The Merevägi is responsible for all naval operations and protecting of the territorial waters of Estonia. The main functions of the naval force are the preparation and organisation of the defence of the territorial waters and coastal line, ensuring the maritime security, communications and sea traffic in the territorial waters and co-operation with NATO and the navies of other friendly countries around. In case of a crisis situation the Merevägi must be ready to defend sea approaches, harbour areas, sea lines of communication and to co-operate with the coalition units. The Merevägi includes units of patrol ships, minesweepers, a frigate and coast guard units, necessary to ensure the security of maritime communications lines and to establish and clear mine barriers. The majority of the naval forces are situated at the Miinisadam naval base. The current structure operates the Mineships Division which also includes a divers group. In addition there are the Naval Academy, Naval Base at Miinisadam and the Naval Headquarters which are situated in Tallinn. 
Since 1995 numerous mine clearance operations have been carried out in Estonian waters in close co-operation with other navies of the Baltic Sea region in order to find and dispose ordnance and contribute to safe seagoing. In 2007 the Merevägi mineships fleet was modernized and equipped with the Sandown class minehunters. In 2010, according to the long-term defence development plan, it was announced that the Merevägi will receive some new capabilities. Of those new warfare capabilities the procurement of multirole fast patrol boats will be the priority.
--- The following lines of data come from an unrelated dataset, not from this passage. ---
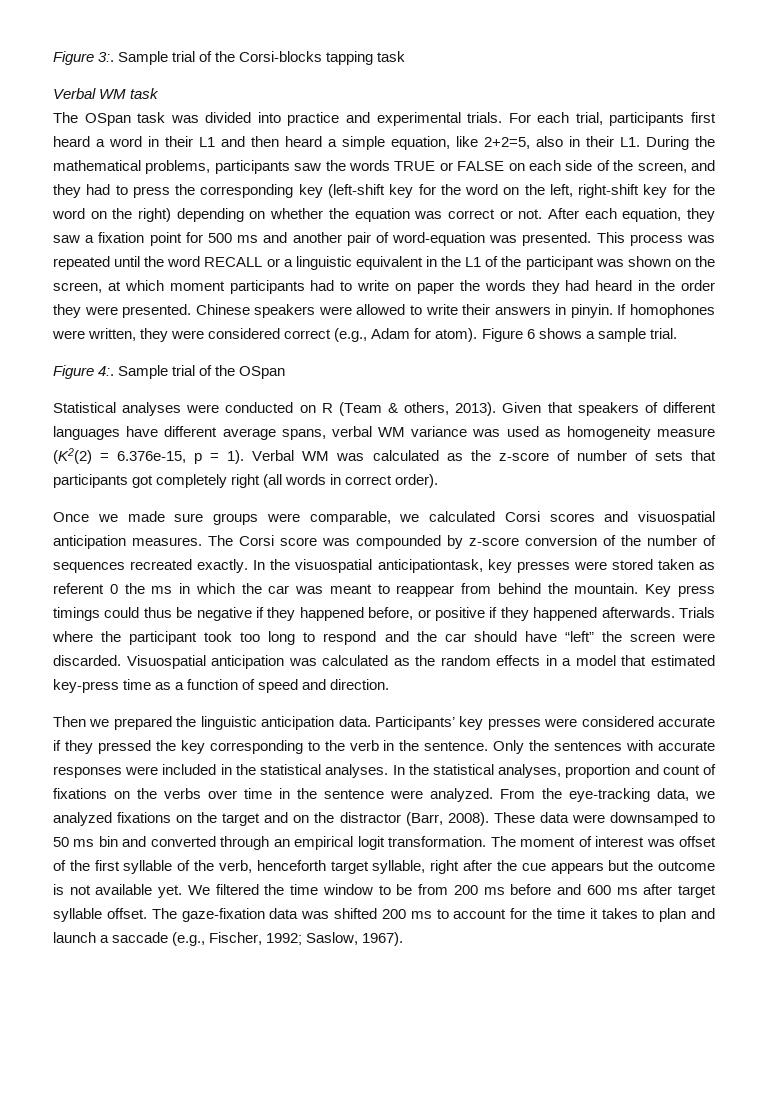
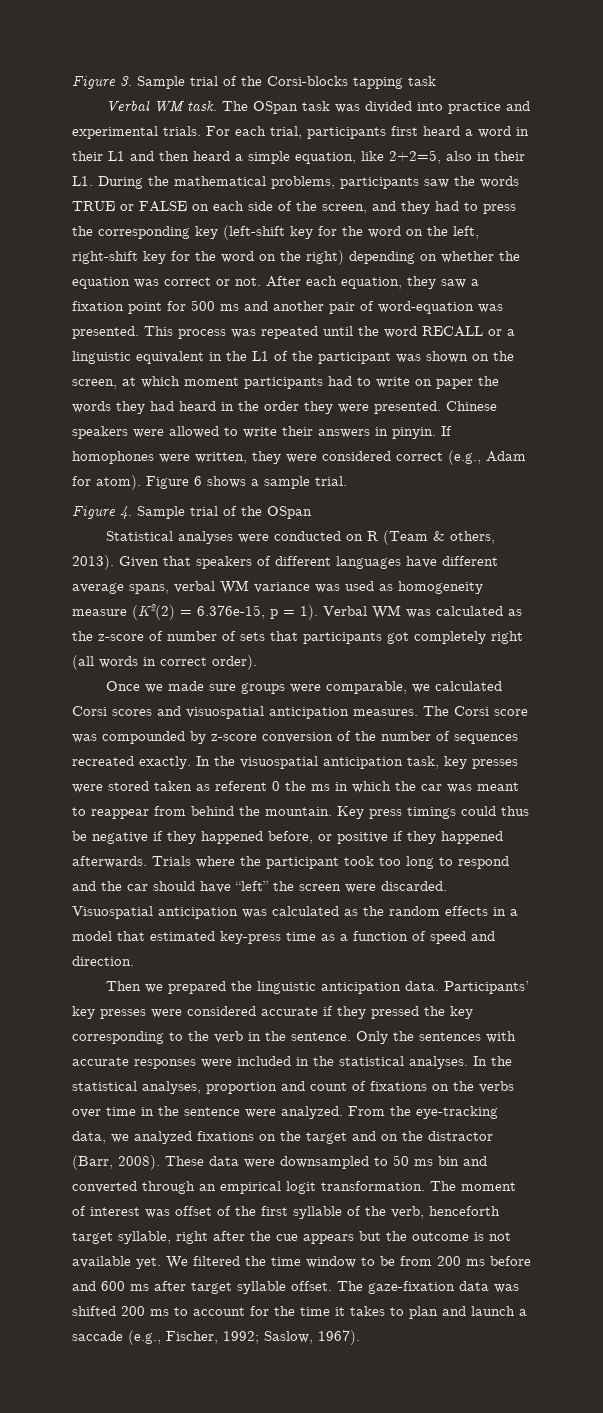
- Figure 3:. Sample trial of the Corsi-blocks tapping task
+ Figure 3. Sample trial of the Corsi-blocks tapping task
- Verbal WM task
- The OSpan task was divided into practice and experimental trials.
+ Verbal WM task. The OSpan task was divided into practice and experimental trials.
- Figure 4:. Sample trial of the OSpan
+ Figure 4. Sample trial of the OSpan
- In the visuospatial anticipationtask, key presses were stored taken as referent 0 the ms in which the car was meant to reappear from behind the mountain.
+ In the visuospatial anticipation task, key presses were stored taken as referent 0 the ms in which the car was meant to reappear from behind the mountain.
- These data were downsamped to 50 ms bin and converted through an empirical logit transformation.
+ These data were downsampled to 50 ms bin and converted through an empirical logit transformation.

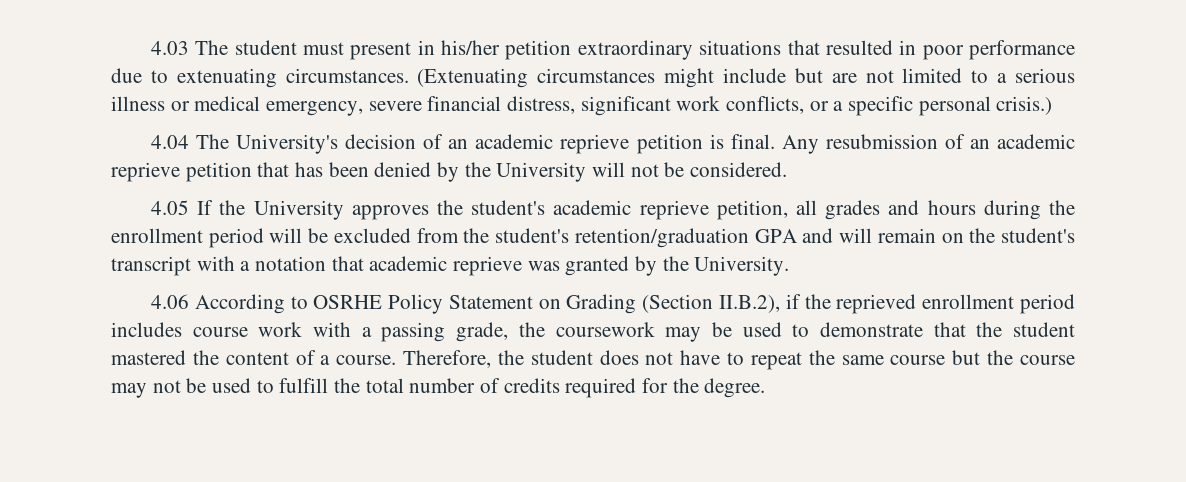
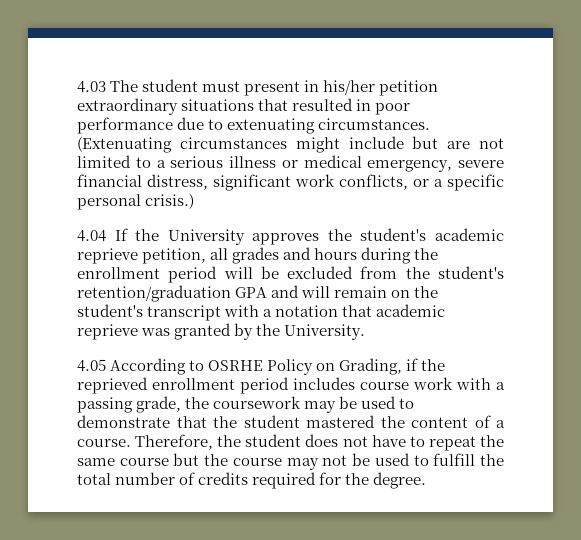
- 4.04 The University's decision of an academic reprieve petition is final. Any resubmission of an academic reprieve petition that has been denied by the University will not be considered.
- 4.05 If the University approves the student's academic reprieve petition, all grades and hours during the enrollment period will be excluded from the student's retention/graduation GPA and will remain on the student's transcript with a notation that academic reprieve was granted by the University.
+ 4.04 If the University approves the student's academic reprieve petition, all grades and hours during the enrollment period will be excluded from the student's retention/graduation GPA and will remain on the student's transcript with a notation that academic reprieve was granted by the University.
- 4.06 According to OSRHE Policy Statement on Grading (Section II.B.2), if the reprieved enrollment period includes course work with a passing grade, the coursework may be used to demonstrate that the student mastered the content of a course.
+ 4.05 According to OSRHE Policy on Grading, if the reprieved enrollment period includes course work with a passing grade, the coursework may be used to demonstrate that the student mastered the content of a course.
The operational need for such vessels is likely to ensure defence of territorial waters and to improve maritime surveillance.  In addition to the current capabilities the command and control and shore-to-vessel communications will also be further improved.

Air Force

The Estonian Air Force is the main arm of the Estonian aviation forces. The roots of the current organization go back to 1918 when August Roos organized the first Estonian aviation unit. The Independence War gave great impetus to the development of the Estonian Air Force, which had by the middle of the 1930s more than 130 modern aircraft. The organization consisted of the Naval Aviation Group, Flight School, Air Base, Air Defence Artillery Group. Estonian engineers designed and constructed the fighter aircraft, which displayed outstanding performance. The Estonian Air Force was re-established in 1991 with the objectives of controlling Estonian airspace and the air defence of strategic objects.

The Estonian air force was slow to reform because of the severely damaged infrastructure left behind by the Soviet Air Force and air defence units. The Estonian Air Force was restored on April 13, 1994. From 1993 to 1995, Estonia received two Let L-410UVP transport aircraft, three Mil Mi-2, and four Mil Mi-8 helicopters. The service branch received old Soviet radar and AAA equipment. The majority of Estonian Air Force units are stationed at one military airfield, Ämari Air Base, where renovation was completed in 2012. The airfield and garrison at Ämari is focused on preparing and assisting cooperation with NATO and the air forces of partner nations, and allows it to supply the standardized airfield and aircraft services necessary for host nation support.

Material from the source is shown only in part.